XXIV.

Auf die Gassaten-gehende Begerine und ihren possirlichen Galan, welcher allemahl, wenn er ein Nächtliches Rendesvous mit ihr halten will,

unter ihrem Kammer-Fenster wie eine Ente qväcket.[109]


UNter allem Frauen-Zimmer

In dem keuschen Elb-Athen

Wird des Nachts bey Sternen-Schimmer

Keine nicht gassaten gehn,

Als die geile Begerine,

Die Studenten-Violine.


Wenn diß Nacht-Licht nun erscheinet,

Stellt sich bald die Licht-Putz ein,

Die das Licht zu putzen meynet,

Ob es gleich von Fleisch und Bein;

Und da hält die arme Nille,

Wie ein Lamm, gedultig stille.


Fügt sich nun ihr Liebes-Glücke;

Fragt sie nicht: Wer? Wie? und Wo?

Sie ist zwar vom Mittel-Stücke

Weit beschrien; doch ists nicht so.

Ihre Jungfernschafft ist enge,

In die Queer und in die Länge.


Possen!
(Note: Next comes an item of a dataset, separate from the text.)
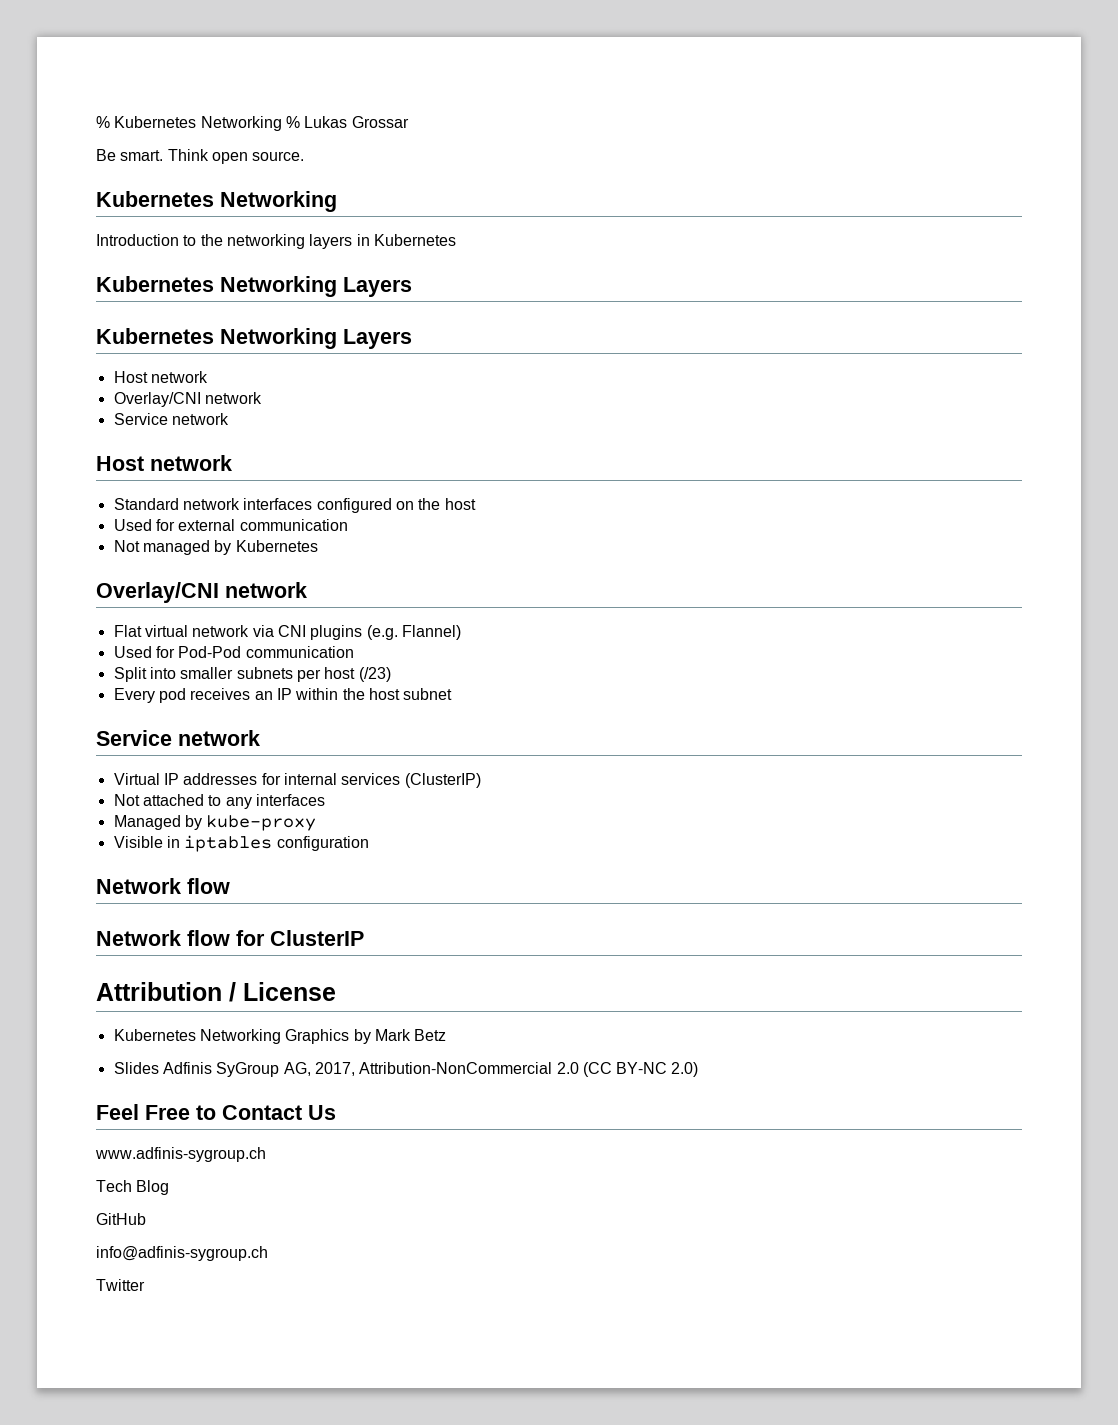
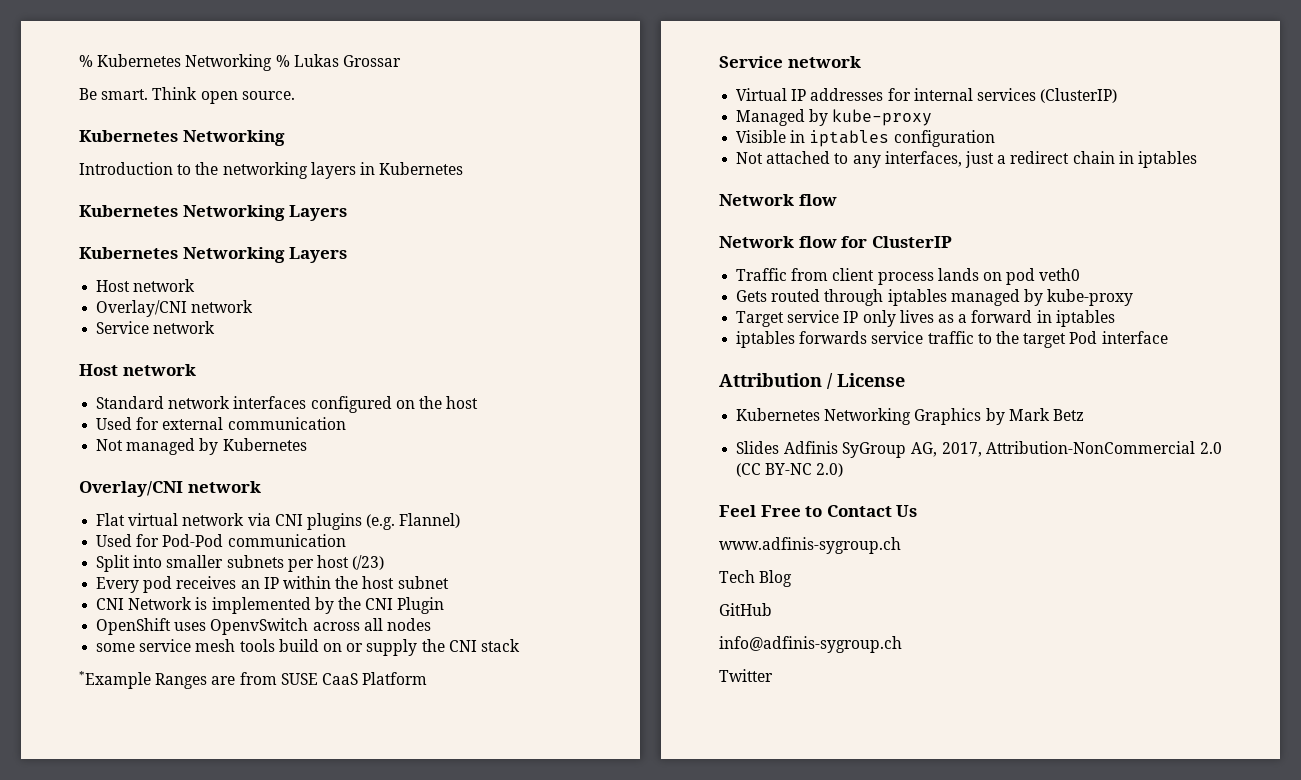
(453, 694) none -> [96,597,445,614] [96,618,431,635] [96,639,520,656] [79,671,428,689] // CNI Network is implemented by the CNI Plugin // OpenShift uses OpenvSwitch across all nodes // some service mesh tools build on or supply the CNI stack // *Example Ranges are from SUSE CaaS Platform
[113,794,325,809] // Not attached to any interfaces -> (1118, 95) none
(369, 843) none -> [736,151,1197,168] // Not attached to any interfaces, just a redirect chain in iptables
(364, 938) none -> [736,268,1081,285] [736,289,1134,306] [736,310,1115,327] [736,331,1168,348] // Traffic from client process lands on pod veth0 // Gets routed through iptables managed by kube-proxy // Target service IP only lives as a forward in iptables // iptables forwards service traffic to the target Pod interface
Ihre Liebes-Tasche

Ist mit nichten ausgedehnt;

Allenfalls hat sie die Flasche

Von Louisen1 schon gelehnt,

Deren Tropffen (helff mir lachen!)

Weite Jungfern enge machen.[110]


Darum bleibet sie doch schöne,

Ob ihr gleich zum Zeit-Vertreib

Dann und wann die Musen-Söhne

Höckern auf den geilen Leib.

Sie lacht nur zu solchen Possen;

Weil die meisten fehl geschossen.


Tausendmahl hat sie probiret,

Wie der Liebes-Hempelmann

Mit den Jungfern courtisiret:

Daß sie mehr erzehlen kan

Von verliebten Nectar-Flüssen,

Als wol manche Weiber wissen.


Dennoch bleib ich ihr gewogen,

Weil ich ihren Liebes-Seim

Und sie meinen eingesogen,

Welcher, als wie Vogel-Leim,

Mein Hertz an ihr Hertze klebet,

Das ihr gantz zu eigen lebet.


Nimmermehr kan unser Kater

Seiner Kietze günstger seyn;

Uad ich glaube: Mein Herr Vater

Kan nicht so ein Gläßgen Wein,

Kein alt Weib die welcke Rüben,

Als ich Begerinen, lieben.[111]


Denck ich ihrer Liebes-Chosen,

Hüpfft mir der Hopheisasa

In den ertz-verliebten Hosen,

Die ich von der Groß-Mama

Ihrem rothen Scharlach-Rocke

Machen ließ beym Ziegen-Bocke.


Ach du Fix-Stern meiner Seele,

Laß mich durch den Tubum doch

Sehn in deine Liebes-Höle,

In das Zucker-süsse Loch,

Wo schon, bey so jungen Jahren,

Mancher aus- und eingefahren.


Wenn du wüstest, wie mich brennte

Deiner Augen heisser Strahl?

Liessest du die arme Ente2,

Die so quäcket, gern einmahl

Zu dir in dein Bette steigen,

Und dich von Sanct Stephan geigen.


Nun ich stehe vor der Thüre;

Laß mich Lumpen-Bettler ein!

Denn es warten ihrer viere,

Neben mir, in heisser Pein.

Wirst du uns nicht Kühlung gönnen,

Müssen wir vor Glut verbrennen.[112]


Sprich ein Wörtgen der Genaden!

Oeffne aus Barmhertzigkeit

Den verschloßnen Fenster-Laden

Höre, wie die Ente schreyt.

Laß mich in dein Zimmer steigen!

Ich will auch dein Leib-Stück geigen


Fußnoten

1 Diese ist ihre Gespielin und zugleich ihre Lehrmeisterin in der Liebe gewesen.

2 Ist der Galan selber / welcher zum Zeichen seiner Gegenwart / wie eine Ente / quäckete.


Quelle:
Poetische Grillen bey Müßigen Stunden von Le Pansiv, Erfurt 1729, S. 105.